How crammed are these lines with the purest Nature Mysticism as moderns understand it! The sense of living process reigns supreme. They are the offspring, not of fancy, nor even of imagination as ordinarily conceived—but of insight, of vision, of living communion with a living world.
It is tempting, while dealing with the airy realms of cloud-land, to dwell at length on the mystic influence of the queen of aerial phenomena—the rainbow. That influence in the past has been immense; it still is, and ever will be, a power to be reckoned with. Science cannot rob it of its glories. The gold-winged Iris of Homer, swifter-footed than the wind, has passed. The Genesis story of "the bow in the cloud" may dissolve in the alembic of criticism—but the rainbow itself remains, still a sevenfold bridge of souls from this solid-seeming earth to a rarer land beyond. Who is there who cannot sympathise with Wordsworth?

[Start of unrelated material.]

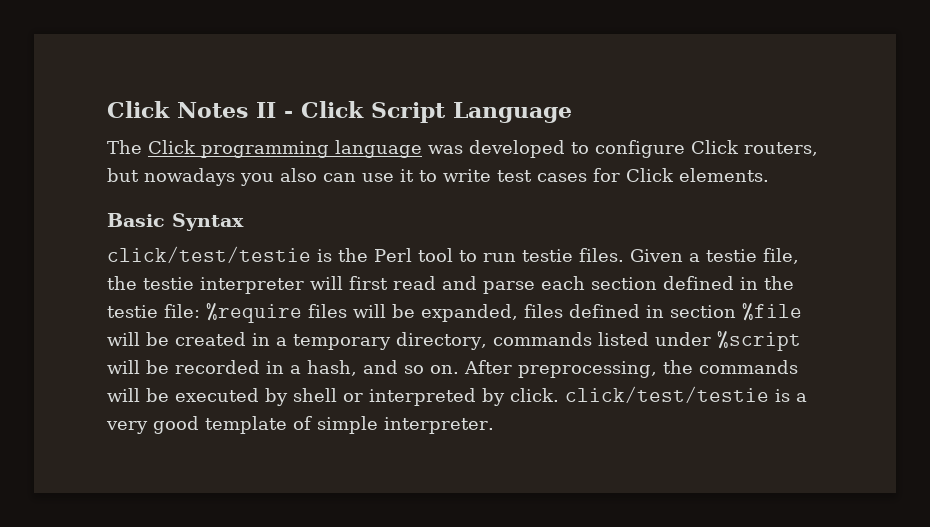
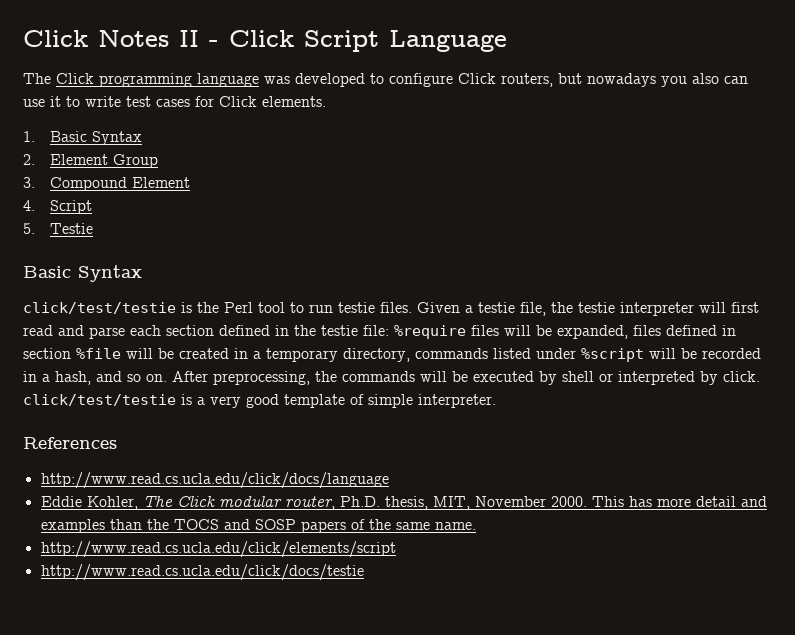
(769, 175) none -> [23,131,143,145] [23,154,159,168] [23,177,191,191] [23,200,93,214] [23,223,94,234] // 1. Basic Syntax // 2. Element Group // 3. Compound Element // 4. Script // 5. Testie
(494, 425) none -> [23,437,117,449] [40,472,389,489] [40,496,767,510] [40,519,476,533] [40,541,396,558] [40,564,364,581] // References // http://www.read.cs.ucla.edu/click/docs/language // Eddie Kohler, The Click modular router, Ph.D. thesis, MIT, November 2000. This has more detail and examples than the TOCS and SOSP papers of the same name. // http://www.read.cs.ucla.edu/click/elements/script // http://www.read.cs.ucla.edu/click/docs/testie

"My heart leaps up when I behold
A rainbow in the sky.
So was it when I was a child;
So it is now I am a man;
So let it be when I am old—
Or let me die."
Tempting is it also to treat of the birds—the denizens of the air—to comment on the exquisite trio of bird-poems, Wordsworth's "Cuckoo," Shelley's "Ode to a Skylark," and Keats' "Ode to a Nightingale." For assuredly it is the medium in which these delicate creatures pass their lives that gives them the chiefest share of their magic and their mystery. But this gem from Victor Hugo must suffice for all the tuneful choir:
"Like a songbird be thou on life's bough,
Lifting thy lay of love.
So sing to its shaking,
So spring at its breaking,
Into the heaven above."
The dome of air thus expands into the dome of heaven with its eternal fires, and bids us turn to the third of the ancient sages whose speculations are aiding our steps in this tentative study.
CHAPTER XXVII
HERACLEITUS AND THE COSMIC FIRE
Heracleitus is a philosopher whose speculations are of surpassing interest for the student of Nature Mysticism. He was born about 540 B.C., at Ephesus, and lived some sixty years. He was one of the most remarkable thinkers of antiquity, and the main substance of his teaching remains as a living and stimulating element in the most advanced scientific and metaphysical doctrines of the present day. But taking the point of view of the nature-mystic, he derives his special significance from the manner of his early training, and from the source of his early inspirations.